Le Parlement rejette la proposition de Vox de déclarer le « risque » de régulariser les migrants pour les services publics
SÉVILLE, 12 février () –
La séance plénière du Parlement d'Andalousie a rejeté ce jeudi une proposition de non-loi (PNL) du groupe Vox en Andalousie avec laquelle elle entendait obtenir le rejet de l'Assemblée autonome contre le décret qui sera approuvé par le Conseil des ministres pour la régularisation extraordinaire des migrants et qui est en attente d'un rapport du Conseil d'État pour son approbation finale.
L'initiative a recueilli seulement des votes favorables de la part du groupe qui l'a proposé, alors qu'elle a été rejetée par le reste des groupes : Populaire, Socialiste, Por Andalucía et Mixto-Adelante Andalucía.
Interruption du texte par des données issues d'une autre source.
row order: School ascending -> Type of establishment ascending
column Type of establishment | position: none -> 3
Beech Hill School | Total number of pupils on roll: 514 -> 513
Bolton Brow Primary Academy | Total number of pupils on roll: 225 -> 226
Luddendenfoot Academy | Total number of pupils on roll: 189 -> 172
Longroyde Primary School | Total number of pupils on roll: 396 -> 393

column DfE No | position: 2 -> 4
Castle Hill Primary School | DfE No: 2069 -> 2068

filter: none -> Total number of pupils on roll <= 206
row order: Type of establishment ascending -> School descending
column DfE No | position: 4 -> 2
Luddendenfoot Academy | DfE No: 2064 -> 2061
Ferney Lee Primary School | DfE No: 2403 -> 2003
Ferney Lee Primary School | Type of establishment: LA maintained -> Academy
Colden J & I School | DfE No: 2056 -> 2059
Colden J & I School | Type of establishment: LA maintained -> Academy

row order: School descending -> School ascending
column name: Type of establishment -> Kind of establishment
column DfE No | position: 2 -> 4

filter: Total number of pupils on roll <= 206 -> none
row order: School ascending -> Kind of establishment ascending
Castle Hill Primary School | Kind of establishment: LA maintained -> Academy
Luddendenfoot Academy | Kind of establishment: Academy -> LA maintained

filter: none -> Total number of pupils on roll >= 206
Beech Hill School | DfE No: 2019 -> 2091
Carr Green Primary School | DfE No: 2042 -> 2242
L'initiative Vox, défendue par le parlementaire Purificación Fernández, cherchait à faire exprimer à la Chambre autonome que cette procédure « présente un risque sérieux pour la durabilité des services publics andalous ».
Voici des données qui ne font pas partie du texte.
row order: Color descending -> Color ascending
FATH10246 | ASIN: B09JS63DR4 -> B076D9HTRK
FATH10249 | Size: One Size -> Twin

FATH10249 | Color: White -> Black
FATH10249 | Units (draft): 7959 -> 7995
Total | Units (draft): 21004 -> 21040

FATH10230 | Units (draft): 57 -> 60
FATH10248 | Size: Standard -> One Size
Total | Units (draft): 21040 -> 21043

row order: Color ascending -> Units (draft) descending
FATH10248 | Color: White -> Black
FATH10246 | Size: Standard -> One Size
Un autre point du PNL de Vox souhaitait que le Parlement promeuve, dans le cadre de ses pouvoirs statutaires, une modification de la réglementation sur l'immigration pour « procéder au rapatriement de tous les immigrants qui entrent illégalement dans notre Nation », ainsi qu'au rapatriement des mineurs étrangers non accompagnés.
Dans le même esprit, il a proposé une autre modification juridique avec l'idée que « soit effectuée l'expulsion de tout immigrant légal ou clandestin qui commet des délits graves ou fait de la délinquance mineure son mode de vie », une catégorie dans laquelle il inclut « toute personne qui décide de ne pas s'intégrer dans la culture de la Nation qui l'accueille et tente d'imposer la sienne ».
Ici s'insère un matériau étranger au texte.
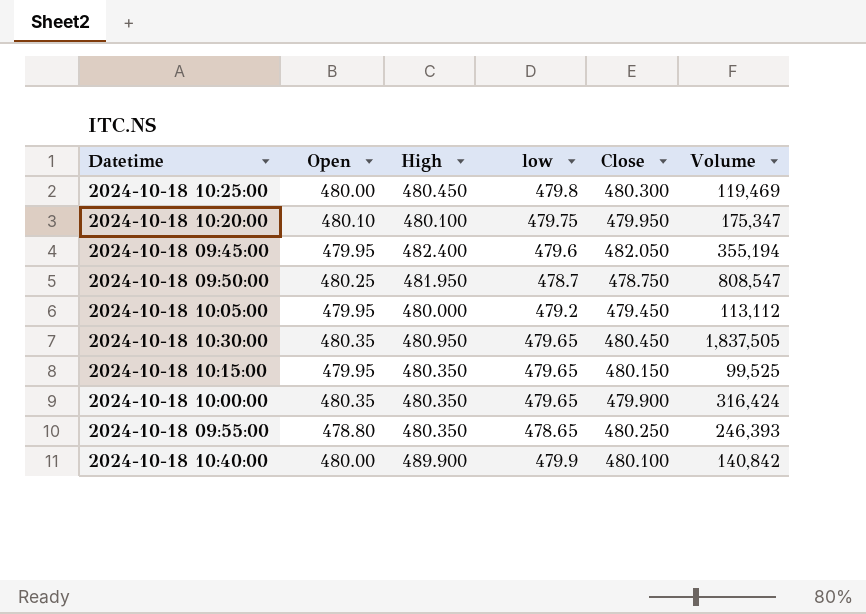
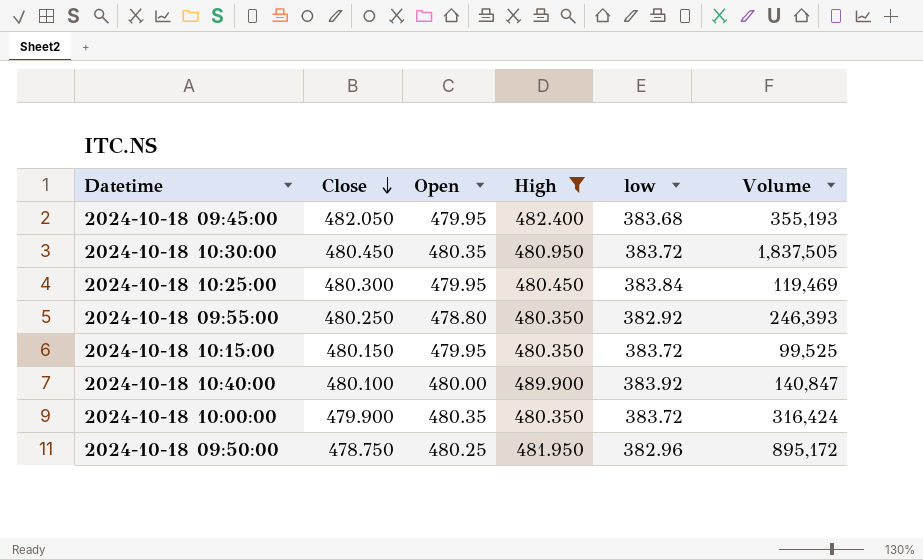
filter: none -> High >= 480.350
row order: none -> Close descending
column Close | position: 5 -> 2
2024-10-18 09:45:00 | low: 479.6 -> 383.68
2024-10-18 09:45:00 | Volume: 355,194 -> 355,193
2024-10-18 10:30:00 | low: 479.65 -> 383.72
2024-10-18 10:25:00 | Open: 480.00 -> 479.95
2024-10-18 10:25:00 | low: 479.8 -> 383.84
2024-10-18 09:55:00 | low: 478.65 -> 382.92
2024-10-18 10:15:00 | low: 479.65 -> 383.72
2024-10-18 10:40:00 | low: 479.9 -> 383.92
2024-10-18 10:40:00 | Volume: 140,842 -> 140,847
2024-10-18 10:00:00 | low: 479.65 -> 383.72
2024-10-18 09:50:00 | low: 478.7 -> 382.96
2024-10-18 09:50:00 | Volume: 808,547 -> 895,172

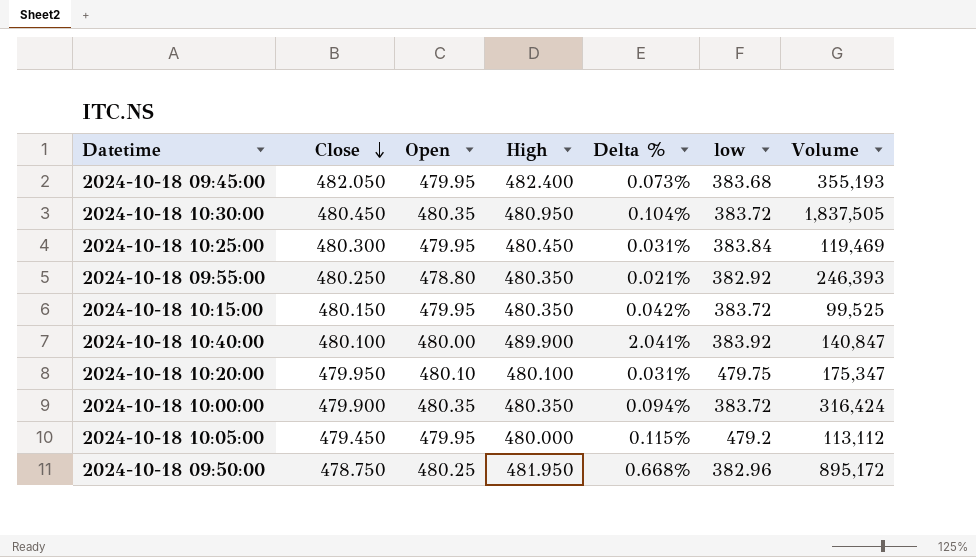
filter: High >= 480.350 -> none
column Delta % | formula: none -> ([High] - [Close]) / [Close]

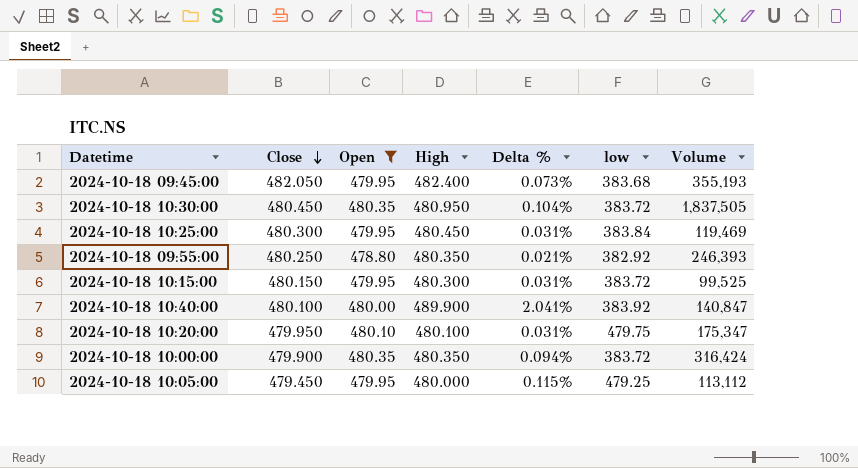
filter: none -> Open != 480.25
2024-10-18 10:15:00 | High: 480.350 -> 480.300
2024-10-18 10:15:00 | Delta %: 0.042% -> 0.031%
2024-10-18 10:05:00 | low: 479.2 -> 479.25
Vox a voulu encourager le Conseil de Gouvernement à déclarer « la priorité nationale » de pouvoir accéder à toutes les aides sociales et aux services publics en Andalousie et a proposé d'établir des incitations pour « le retour de tous ces étrangers qui représentent un fardeau pour l'État-providence des Andalous », une situation qu'elle attribue au fait qu' »ils ne contribuent pas par leur travail et leurs efforts à l'économie nationale et vivent de l'aide sociale ».
Vox a proposé à l'Assemblée andalouse de déclarer que « l'accès aux services publics des immigrants légaux est conditionné à leurs années de cotisation ».
Il a proposé au Parlement andalou « la nécessité d'établir une politique d'immigration ferme et ordonnée, en accord avec les besoins de notre marché du travail » et que dans ce domaine soit toujours donnée « la priorité nationale et la durabilité de notre État-providence », en ajoutant en plus l'accréditation de « la capacité d'adaptation à notre culture et à nos coutumes ».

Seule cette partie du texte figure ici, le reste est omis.